Z tym, że jakoś nie przemawia do mnie argument, że jak za czasów Sigmara były wojowniczki, to stanowi podstawę do twierdzenia że zawsze potem, aż do 2522 e.i. w armii one nadal były obecne. Jak się biega w futrach, to owszem, faktycznie walczą wszyscy zdolni do walki w plemieniu. Ale po wskoczeniu na wyższy poziom cywilizacyjny następuje podział ról.
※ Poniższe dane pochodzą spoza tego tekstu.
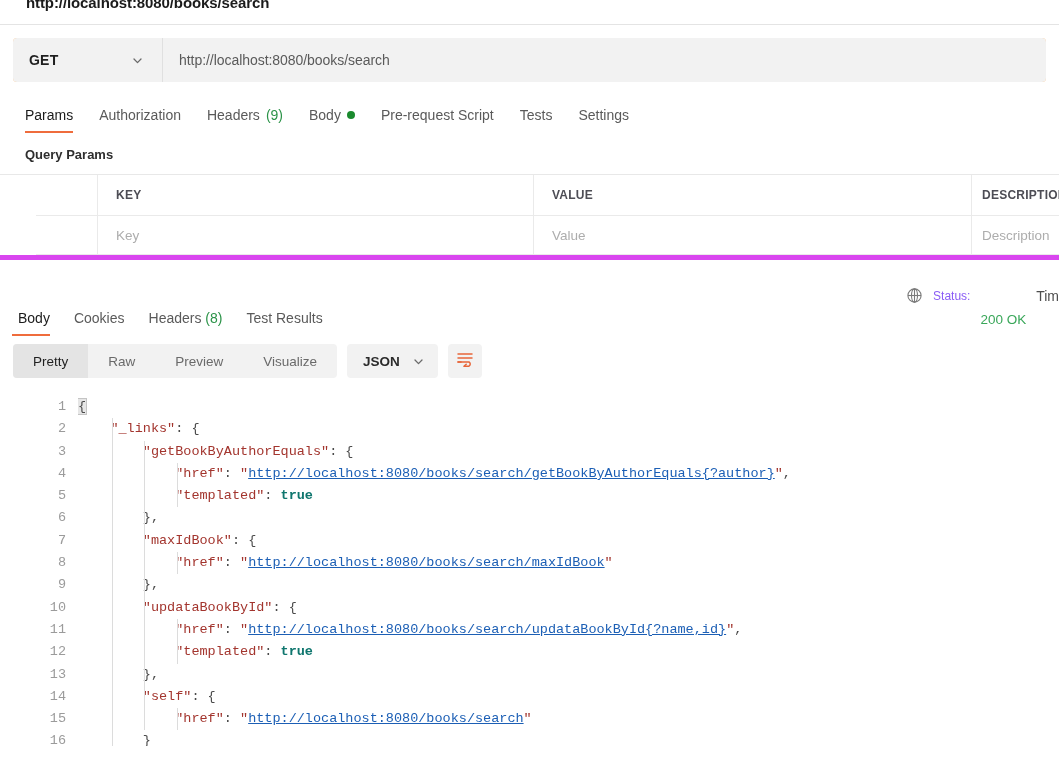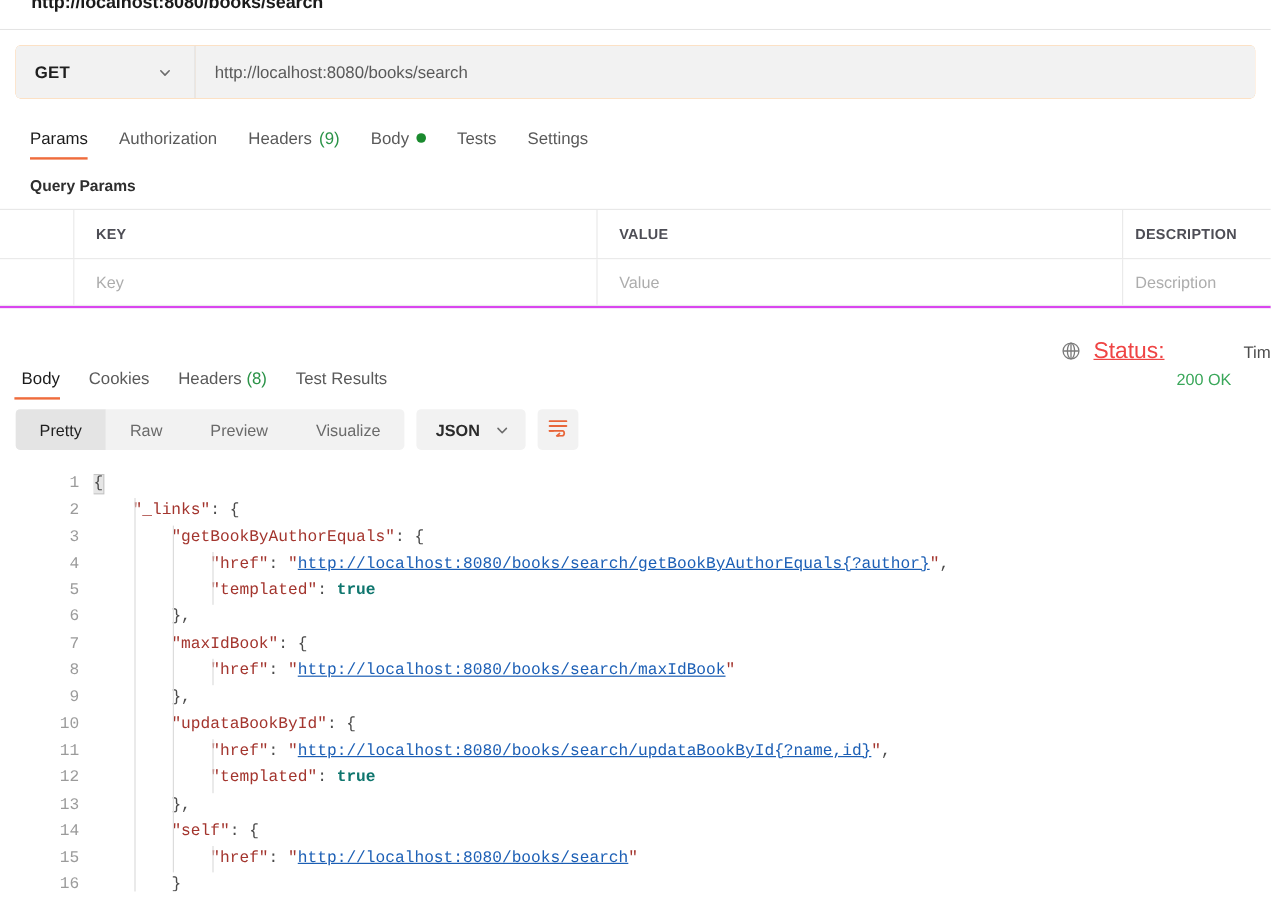"Pre-request Script" div.tab { html: none -> <div> <span>Pre-request Script</span> </div> }
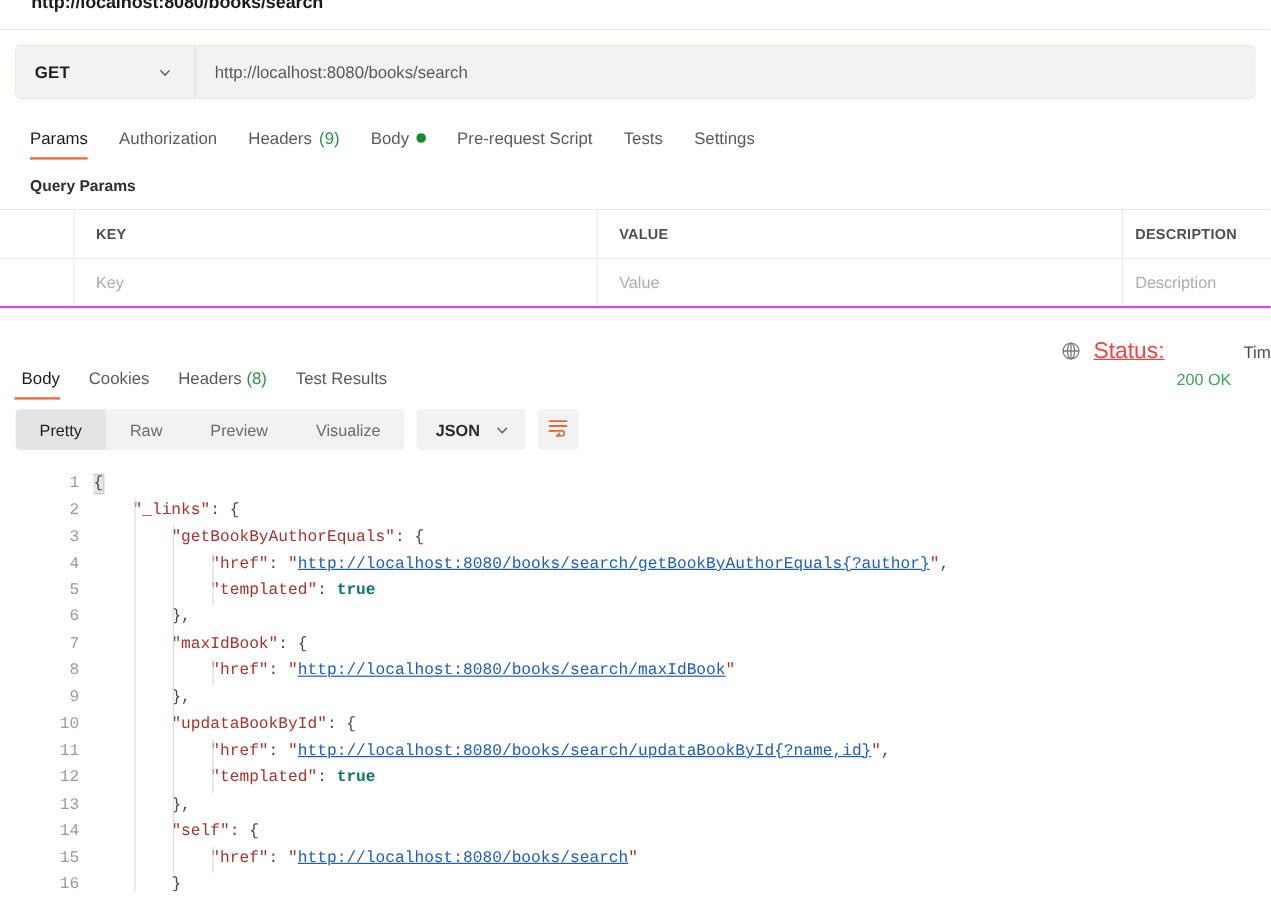"KEY" .ptable { border-bottom: 2px solid #d946ef -> 5px solid #d946ef; padding-left: none -> 36px }
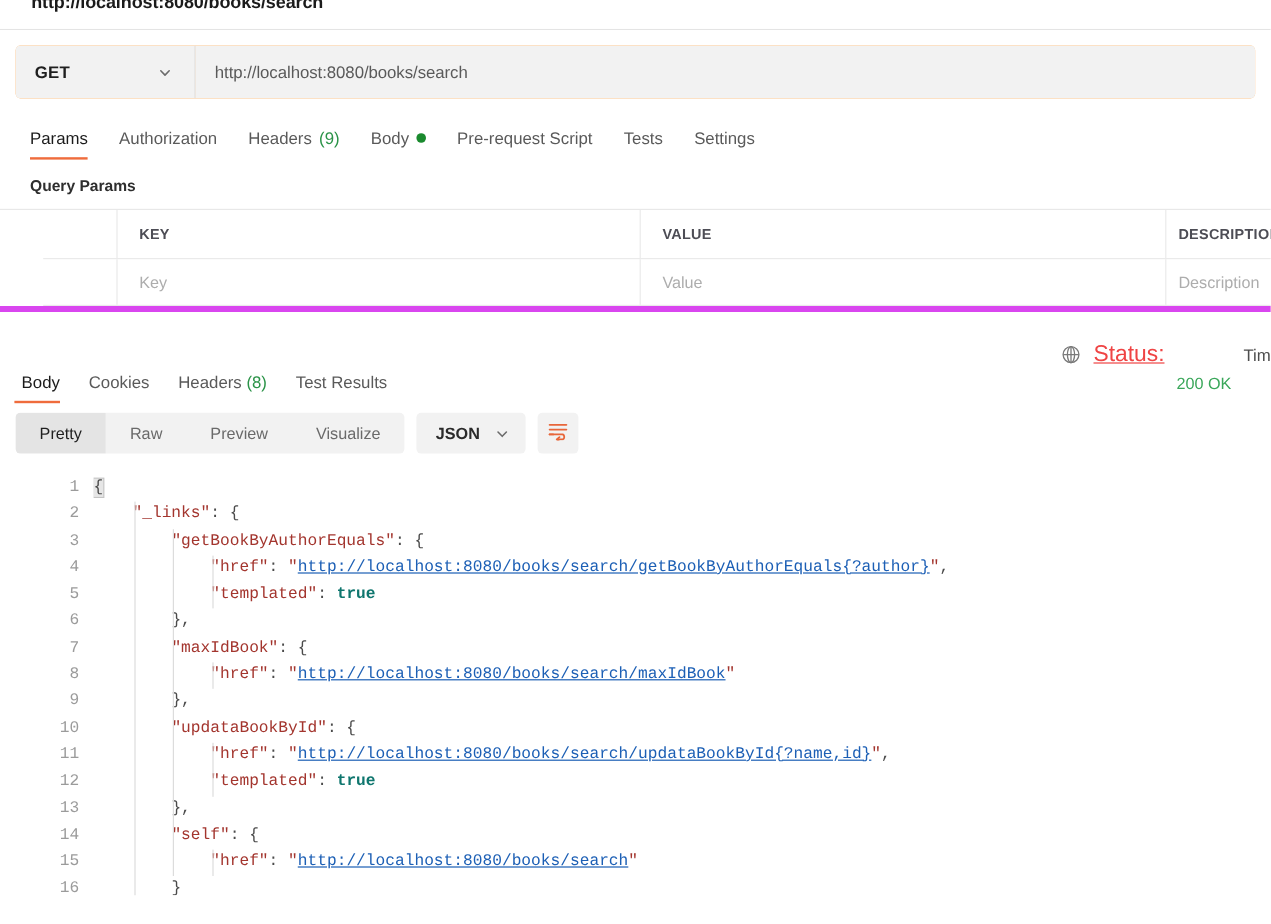"Status:" .status-text { color: #ef4444 -> #8b5cf6; font-size: 19px -> 12px; text-decoration: underline -> none }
I szczerze mówiąc, mnie osobiście nie przekonuje argument, że "to fantasy, więc tu kobiety są w armii". W historii naszego świata, żadne "cywilizowane" państwo nie miało wojowniczek. Nawet spartanie.

Acha. i odwołam się do argumentu który niektórzy pewnie od razu odrzucą, ale co tam: W Warhammer Battle, w armybook'u Imperium nigdzie nie ma ani słowa o kobietach, nie ma też ani jednej figurki, nie ma ani jednego magicznego artefaktu, który należałby do jakiejś znanej bohaterki. A skoro waszym zdaniem w wojsku były tylko wybijające się kobiety, to coś takiego powinno było się trafić...
 
Tyhagara
Zespolony z forum
Zespolony z forum
Posty: 1495
Rejestracja: sob cze 19, 2004 8:19 pm

wt lut 07, 2006 1:35 am

Siriel CC pisze:
Na dowód można przytoczyć brak informacji o tym, że do Zakonu Białego Wilka mają należeć tylko mężczyźni. Poprawność polityczna czy zaniedbanie?

Teoretycznie każdy może przynależeć do Zakonu Wilka. Ale w praktyce nigdzie nie spotkałem się by w Zakonie Wilka służyły elfy, krasnoludy, halflingi, niepełnosprawni, wyznawcy Sigmara i kobiety.

Oczywiście można sobie tłumaczyć to na różne sposoby. Ja wolę to tłumaczyć "na chłopski rozum" i dlatego w moim Warhammer nie ma tam miejsca dla kobiet. Jest za to miejsce dla zdrowych i silnych mężczyzn, słusznej postury, fanatycznie oddanych Ulrykowi. Ktoś może uznać to za brak klimatu, trudno. Każdy gra to co lubi.

Siriel CC pisze:
Można albo opierać się na wizji podręcznika, która nie zabrania kobietom służby w wojsku, albo opierać się na własnej wizji Starego Świata.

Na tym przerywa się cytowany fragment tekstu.